L’intelligence artificielle (IA) et les cyber-risques, qui exigent de sortir des silos dans lesquels sont confinées les parties prenantes de la supply chain, figurent aussi dans la liste des mutations. Les compagnies maritimes résistent encore à partager des données critiques en raison des risques liés à la cybersécurité. Or, les assureurs (et les affréteurs) veulent plus de clarté sur la façon dont un navire est exploité. C'est du moins l'une des principales conclusions d'un webinaire organisé récemment par l’entreprise Oceanly (solutions de gestion de flottes) sur la façon dont les navires et les opérations de transport maritime peuvent être impactés par l’IA (intitulé « Smart ships, smarter operations »). « Dans un secteur comme le nôtre, se protéger est une erreur et un danger, car nous devons nous efforcer d'améliorer les navires, de les rendre plus sûrs et de protéger l'environnement, ce qui ne peut se faire qu'avec la transparence. Le partage des données nous permet d'améliorer les équipements et de mieux gérer les navires. Les compagnies d'affrètement et d'assurance sont en demande », assurait au cours de cet atelier le directeur général d'Oceanly.

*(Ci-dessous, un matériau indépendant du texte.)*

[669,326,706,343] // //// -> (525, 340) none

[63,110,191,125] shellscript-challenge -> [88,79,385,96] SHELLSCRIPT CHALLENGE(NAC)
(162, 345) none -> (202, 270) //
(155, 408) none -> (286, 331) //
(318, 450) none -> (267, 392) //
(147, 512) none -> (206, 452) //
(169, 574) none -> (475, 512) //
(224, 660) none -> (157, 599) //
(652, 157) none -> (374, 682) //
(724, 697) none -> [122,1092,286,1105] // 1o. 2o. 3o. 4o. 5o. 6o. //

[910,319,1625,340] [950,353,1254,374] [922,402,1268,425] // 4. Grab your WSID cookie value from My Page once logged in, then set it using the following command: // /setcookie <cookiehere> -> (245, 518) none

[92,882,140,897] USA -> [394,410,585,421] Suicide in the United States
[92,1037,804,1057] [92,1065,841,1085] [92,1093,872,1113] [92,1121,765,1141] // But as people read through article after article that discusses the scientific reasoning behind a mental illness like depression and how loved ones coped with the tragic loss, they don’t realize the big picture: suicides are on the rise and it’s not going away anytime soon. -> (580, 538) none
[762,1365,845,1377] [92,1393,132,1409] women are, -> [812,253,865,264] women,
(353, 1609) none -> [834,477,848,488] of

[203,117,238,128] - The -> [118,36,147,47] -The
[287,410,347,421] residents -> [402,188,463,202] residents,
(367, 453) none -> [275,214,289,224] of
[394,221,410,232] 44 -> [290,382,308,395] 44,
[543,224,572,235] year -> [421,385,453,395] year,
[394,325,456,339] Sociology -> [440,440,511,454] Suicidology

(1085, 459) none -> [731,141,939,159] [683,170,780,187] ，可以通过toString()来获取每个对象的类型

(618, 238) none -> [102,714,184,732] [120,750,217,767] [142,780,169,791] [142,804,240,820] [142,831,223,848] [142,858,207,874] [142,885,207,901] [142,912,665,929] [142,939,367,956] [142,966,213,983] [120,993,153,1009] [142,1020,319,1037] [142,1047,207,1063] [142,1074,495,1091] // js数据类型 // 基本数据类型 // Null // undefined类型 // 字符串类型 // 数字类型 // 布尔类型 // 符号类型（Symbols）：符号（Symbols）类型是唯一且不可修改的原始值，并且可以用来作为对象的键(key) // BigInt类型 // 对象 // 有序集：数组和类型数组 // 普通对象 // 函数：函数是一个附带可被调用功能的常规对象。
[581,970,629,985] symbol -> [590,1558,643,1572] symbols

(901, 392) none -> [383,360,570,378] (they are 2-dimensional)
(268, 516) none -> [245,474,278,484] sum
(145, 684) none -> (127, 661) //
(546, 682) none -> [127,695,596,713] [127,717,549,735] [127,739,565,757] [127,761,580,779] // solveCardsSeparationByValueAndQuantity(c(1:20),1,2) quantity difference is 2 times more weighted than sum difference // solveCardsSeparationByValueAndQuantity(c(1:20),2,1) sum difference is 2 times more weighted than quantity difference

« La numérisation et les progrès technologiques conduisent à la création de nouveaux types de données dans le domaine des transports. Le marché de l'assurance et de la réassurance peut utiliser ces données pour améliorer la souscription, créer de nouveaux produits et traiter plus efficacement les sinistres », a semblé confirmer, à Berlin, Markus Spielmann, responsable du secteur maritime chez Munich Re. « Avec des informations en temps réel et exploitables, les assureurs peuvent créer des solutions plus efficaces », a ajouté le CEO Marine d’Aon.

Réorganisation de la supply chain

Frédéric Denèfle a également mis le doigt sur la réorganisation des chaînes logistiques provoquée par l’évolution des marchés mondiaux (modification du sourcing, nearshoring et autres friendshoring), qui auront, selon lui un « impact particulier » sur la manière dont les expéditions de marchandises seront organisées à l'avenir.

L'assureur fait référence aux changements dans la production mondiale (China +1) manifestes depuis cinq ans. De nouveaux centres de production s'ouvrent en Inde, au Vietnam, en Indonésie et au Mexique, forçant l'expansion des routes entre un plus grand nombre de ports.

« J'ai le sentiment que nous avons atteint la fin du processus de mondialisation qui a commencé après la seconde guerre mondiale et s'est accéléré avec l'extension du GATT, estime le président de l'IUMI. Dans le passé, en tant qu'assureurs maritimes, nous étions libres de souscrire des affaires dans le monde entier et les transporteurs et les chargeurs de placer leur assurance dans presque n'importe quel endroit de leur choix. Ce n'est plus le cas aujourd'hui ».

De même, les restrictions au commerce mondial avec la levée des barrières commerciales entre grands blocs « entraîneront forcément une réduction du transport maritime et, par voie de conséquence, une réduction des primes d'assurance maritime au niveau mondial ».

Les temps changent rapidement en effet. A Édimbourg, lors de la dernière conférence annuelle, les échanges avaient reflété des sinistres plus habituels : les incendies à bord de porte-conteneurs et les conteneurs passés par-dessus bord avaient animé quelques séquences. Sur ce point, l'IUMI a notamment soutenu à l’OMI les propositions d’aménagement à la convention Solas qui rendent obligatoires les détecteurs d'eau fixes sur les navires neufs. Les protections contre les incendies se limitent actuellement aux détecteurs d'eau portables et aux lances à brouillard.